Miller wrote that Longhi and Berenson “had ‘worked with Pete,’ they said,” a wise circumlocation, since such a phrase could mean almost anything. The pair held Miller’s interest by their account of various forms of waterfront chicanery, some of which would show up in “The Hook,” such as taking bribes for work by overcharging for haircuts or wine. They also hit Miller for money, which he did not have – at least not in the amount they expected him to possess.

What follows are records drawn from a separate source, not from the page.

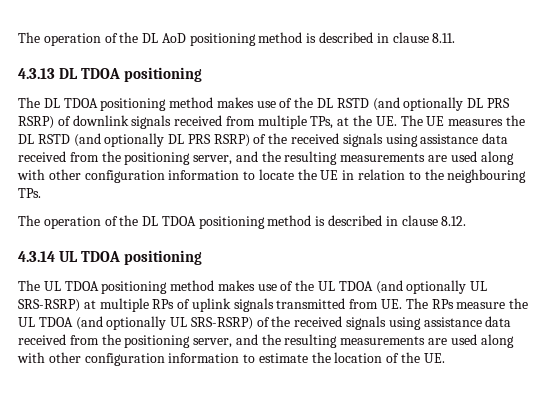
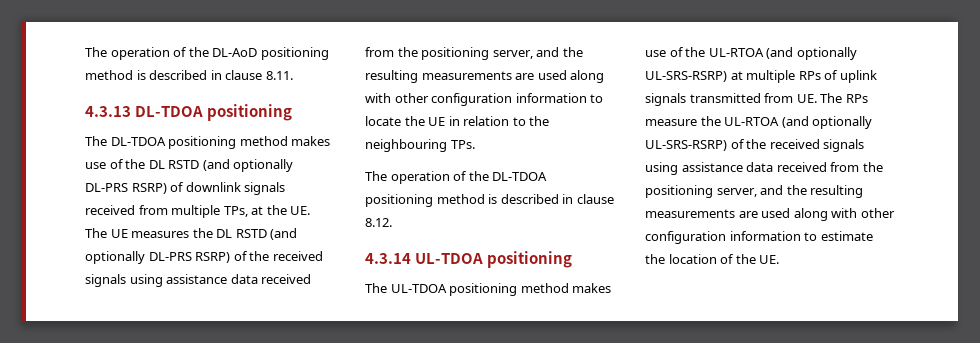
- The operation of the DL AoD positioning method is described in clause 8.11.
+ The operation of the DL-AoD positioning method is described in clause 8.11.
- 4.3.13 DL TDOA positioning
- The DL TDOA positioning method makes use of the DL RSTD (and optionally DL PRS RSRP) of downlink signals received from multiple TPs, at the UE. The UE measures the DL RSTD (and optionally DL PRS RSRP) of the received signals using assistance data received from the positioning server, and the resulting measurements are used along with other configuration information to locate the UE in relation to the neighbouring TPs.
+ 4.3.13 DL-TDOA positioning
+ The DL-TDOA positioning method makes use of the DL RSTD (and optionally DL-PRS RSRP) of downlink signals received from multiple TPs, at the UE. The UE measures the DL RSTD (and optionally DL-PRS RSRP) of the received signals using assistance data received from the positioning server, and the resulting measurements are used along with other configuration information to locate the UE in relation to the neighbouring TPs.
- The operation of the DL TDOA positioning method is described in clause 8.12.
+ The operation of the DL-TDOA positioning method is described in clause 8.12.
- 4.3.14 UL TDOA positioning
- The UL TDOA positioning method makes use of the UL TDOA (and optionally UL SRS-RSRP) at multiple RPs of uplink signals transmitted from UE. The RPs measure the UL TDOA (and optionally UL SRS-RSRP) of the received signals using assistance data received from the positioning server, and the resulting measurements are used along with other configuration information to estimate the location of the UE.
+ 4.3.14 UL-TDOA positioning
+ The UL-TDOA positioning method makes use of the UL-RTOA (and optionally UL-SRS-RSRP) at multiple RPs of uplink signals transmitted from UE. The RPs measure the UL-RTOA (and optionally UL-SRS-RSRP) of the received signals using assistance data received from the positioning server, and the resulting measurements are used along with other configuration information to estimate the location of the UE.

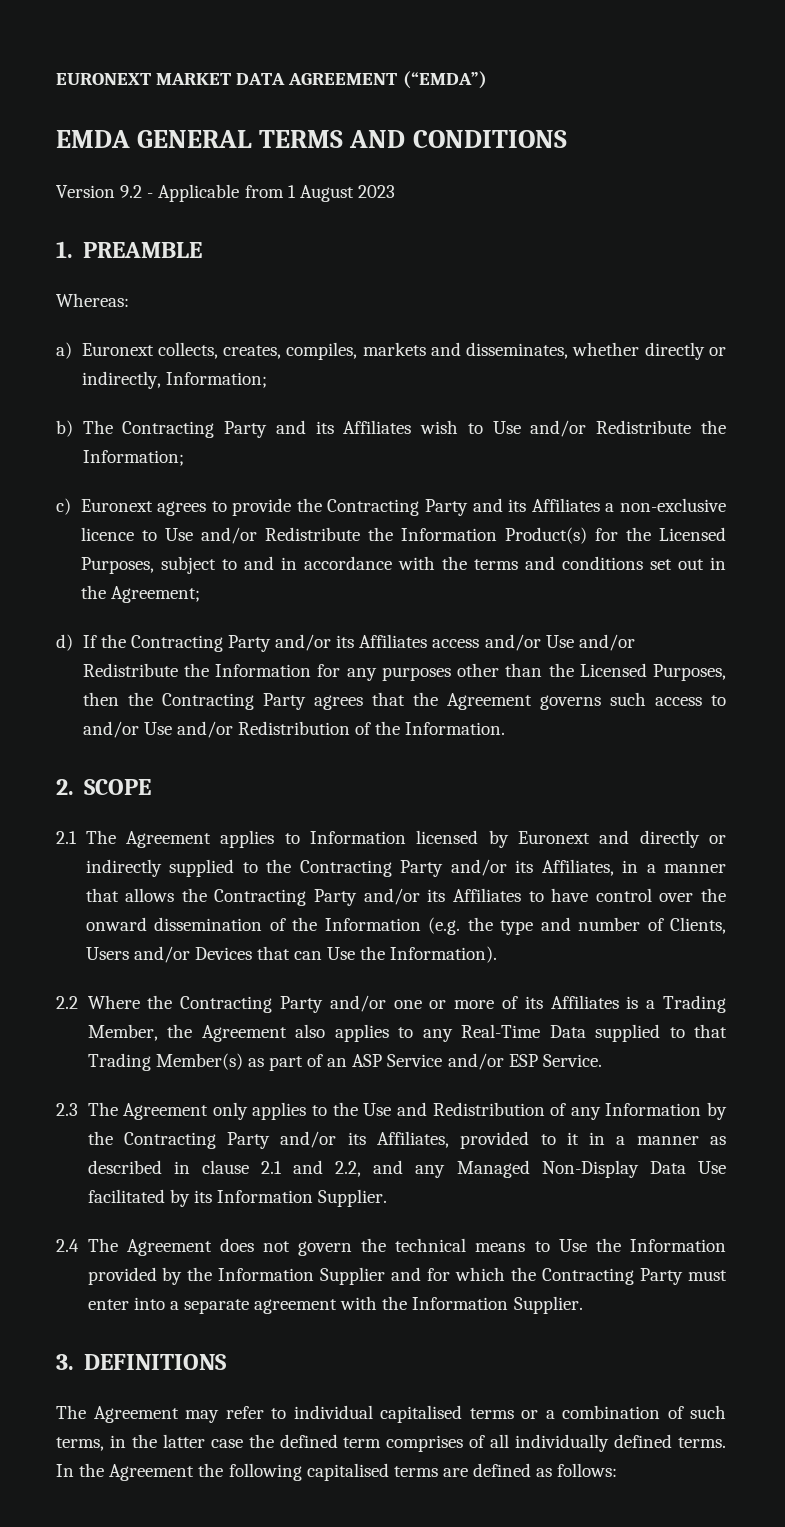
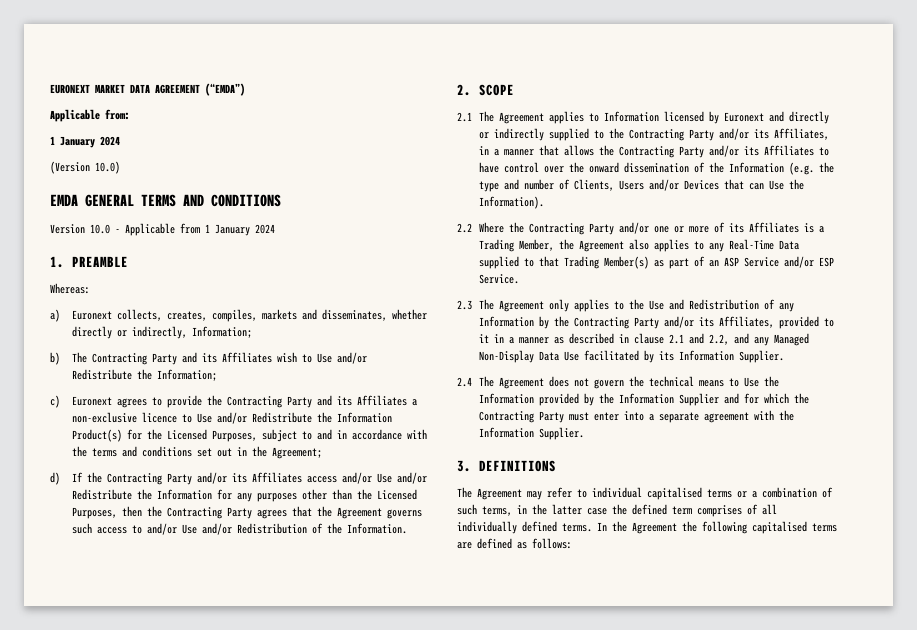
+ Applicable from:
+ 1 January 2024
+ (Version 10.0)
- Version 9.2 - Applicable from 1 August 2023
+ Version 10.0 - Applicable from 1 January 2024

But, Miller wrote, “I had my entry at last into what had become for me a dangerous and mysterious world at the water’s edge that drama and literature had never touched.” Miller recalled awkwardly, “looking back, I see how volcanic this decision was for me.” What he meant was that his interest in the waterfront would produce “The Hook,” as well as his play A View From the Bridge, and a trip to Hollywood in an unsuccessful bid to sell “The Hook.” There he would meet Marilyn Monroe and, he concludes melodramatically, “come into direct collision with the subterranean machine that enforced political blacklisting and the ideological disciplining of film writers, actors, and directors.”
Yet before venturing into the topic of “The Hook” and its destiny in Hollywood, it is necessary to fully account for certain items involving subterranean machines and ideological disciplining in the New York Stalinist milieu of which Longhi was a hardened denizen. Miller writes of Longhi and Berenson as “what I took to be unambiguous men striking out heroically against unjust power. But of course in that also I was in for some surprises.”
Longhi and Berenson were, it seems, trying to organize a “rump faction” of longshoremen, who were under the gangster control of Anthony “Tough Tony” Anastasia, brother of the same Albert Anastasia who allegedly ordered the killing of Pietro Panto. For these heroic radicals, it would seem no corrupt union boss could be worse than the Anastasias. Yet according to Miller, “Tony was a complicated enough man to make Berenson wonder if he might one day be the means by which a revolt of the members could be mounted against the Ryan leadership.” Miller follows this surprising assertion with the statement, “It was an idea that would come very close to getting him killed, and perhaps Vincent Longhi along with him.” In plain, less convoluted language, however, the meaning is clear: the waterfront Stalinists sought an alliance with the mob, just as Stalin had with Hitler. Indeed, the logic was exactly the same as that employed by the “genius” of the Kremlin: that Hitler could be used to undermine capitalism in the West.
Miller finds ways to explain away this rather unattractive development. Longhi, he writes, “could not help identifying himself – and maybe even hating himself for doing so – with the stylish gravitas of some of the waterfront power figures,” i.e. the mobsters who had murdered his alleged comrade in struggle, Pete Panto. As Marxists, according to Miller, Longhi and Berenson “were thus freer to maneuver than those in the game for the purpose of gain.” Yes, they were after power rather than money, but that was the morality of Stalinism, not of the old Marxism, much less the established trade union movement, or the Catholic labor reformers. Can one imagine a scene in On the Waterfront where Father Barry, rather than counseling stern, firm combat against corruption, calls on the longshoremen to unite with the gangsters? Yet that is precisely the subtext to be found throughout Miller’s “The Hook:” that the gangsters may be used against each other.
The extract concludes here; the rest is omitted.